CatalogueOfLife / data

Repository for COL content
8 stars 2 forks source link

Ambiguous synonym descriptor seems to be one-way #406

Open Australis86 opened 2 years ago

Australis86 commented 2 years ago

Describe the problem: If I search for taxon 1 (e.g. Hedyosmum arborescens) and it is an ambiguous synonym of taxon 2 (e.g. Hedyosmum grisebachii), the COL website search correctly lists this; e.g.:

However, if I search for taxon 2, it does not show on its page that taxon 1 is ambiguous - there is no delineation between normal or ambiguous.

If I use the namesearch API to get taxon 2 (Hedyosmum grisebachii, taxon ID = 3JZVL) and then the taxon API to get the synonyms, there is no indication in the resultant dataset that taxon 1 (Hedyosmum arborescens) is an ambiguous synonym.

However, if I use the Namesearch API to retrieve taxon 1 (Hedyosmum arborescens), then it correctly return the same three results as per the webpage, showing that it is an ambiguous synonym of taxon 2.

Is this an API issue or a dataset issue? Can we have it so that the classification is consistent and regardless of which of the two taxa is searched for, it shows when it is an ambiguous synonym of the other?

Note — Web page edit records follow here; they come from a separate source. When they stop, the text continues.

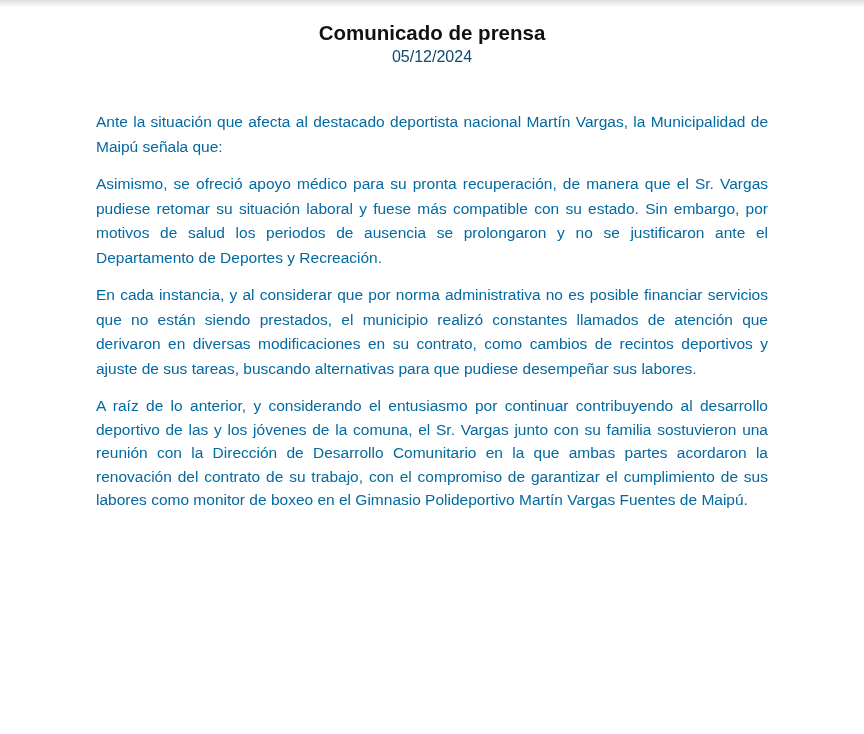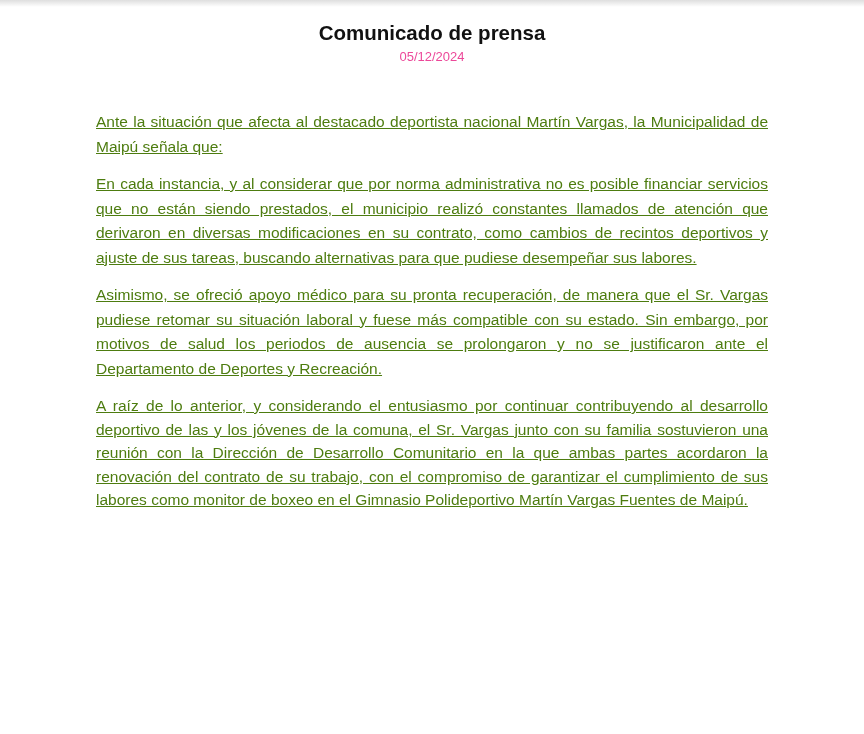"05/12/2024" .doc-date { color: #ec4899 -> #0c4a6e; font-size: 13px -> 16px }
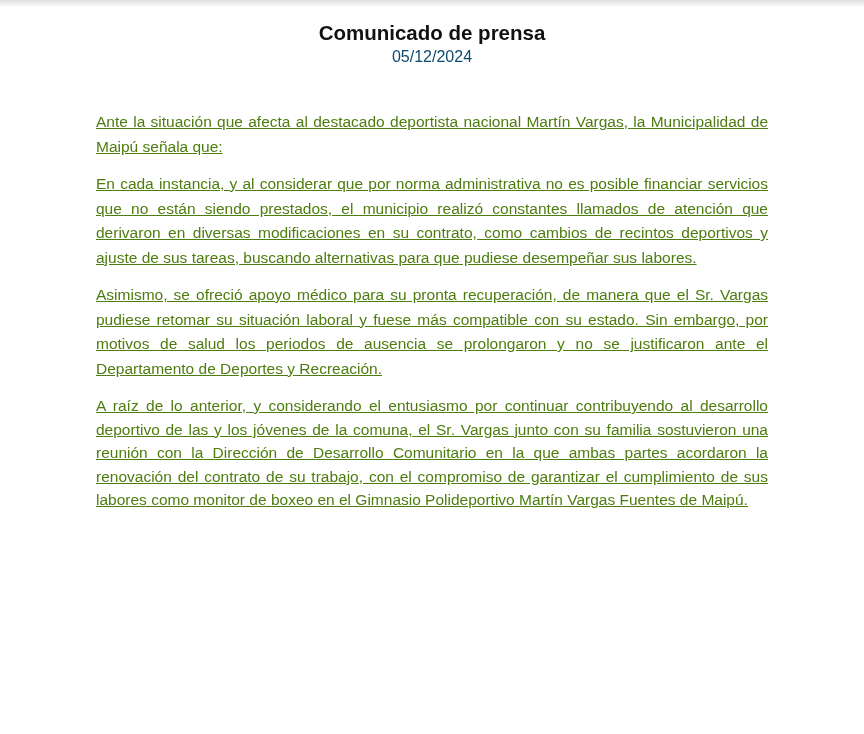"Ante la situación que afecta" .doc-body p { color: #4d7c0f -> #0369a1; text-decoration: underline -> none }
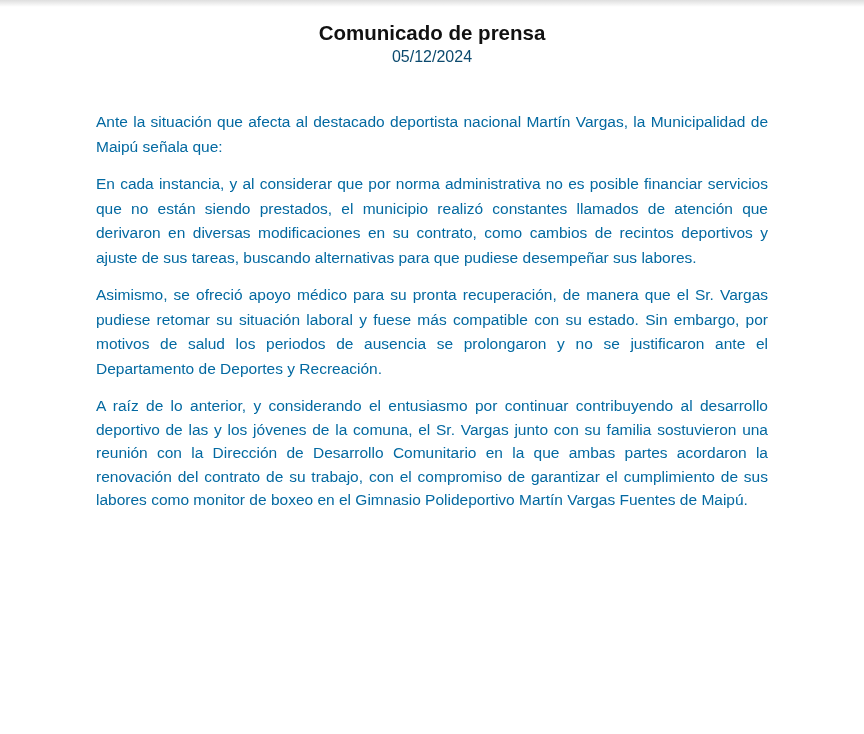"En cada instancia, y al" p { order: before "Asimismo, se ofreció apoyo médico" -> after "Asimismo, se ofreció apoyo médico" }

Link to effected CoL webpages: https://www.catalogueoflife.org/data/taxon/3JZVL https://www.catalogueoflife.org/data/taxon/3JZWK

mdoering commented 2 years ago

True, @thomasstjerne we should mark ambiguous synonyms in the taxon pages. I have to admit I am not a fan of using that status for cases like that though. The 2 names Hedyosmum arborescens Griseb. and Hedyosmum arborescens Cordem. ex Baill. are clearly different having a very different authorship. @dhobern @chantalhuijbers I would want to raise this in the taxonomy group and consider to use ambiguous synonym only for pro parte names. And maybe even consider to use pro parte synonym instead.

dhobern commented 2 years ago

@mdoering I believe that this has been fixed in the natural way - i.e. by ensuring that the taxon pages correctly show when a relationship is considered partial synonymy, regardless of which end is viewed. This makes sense, independently of whether or not the status is being correctly applied.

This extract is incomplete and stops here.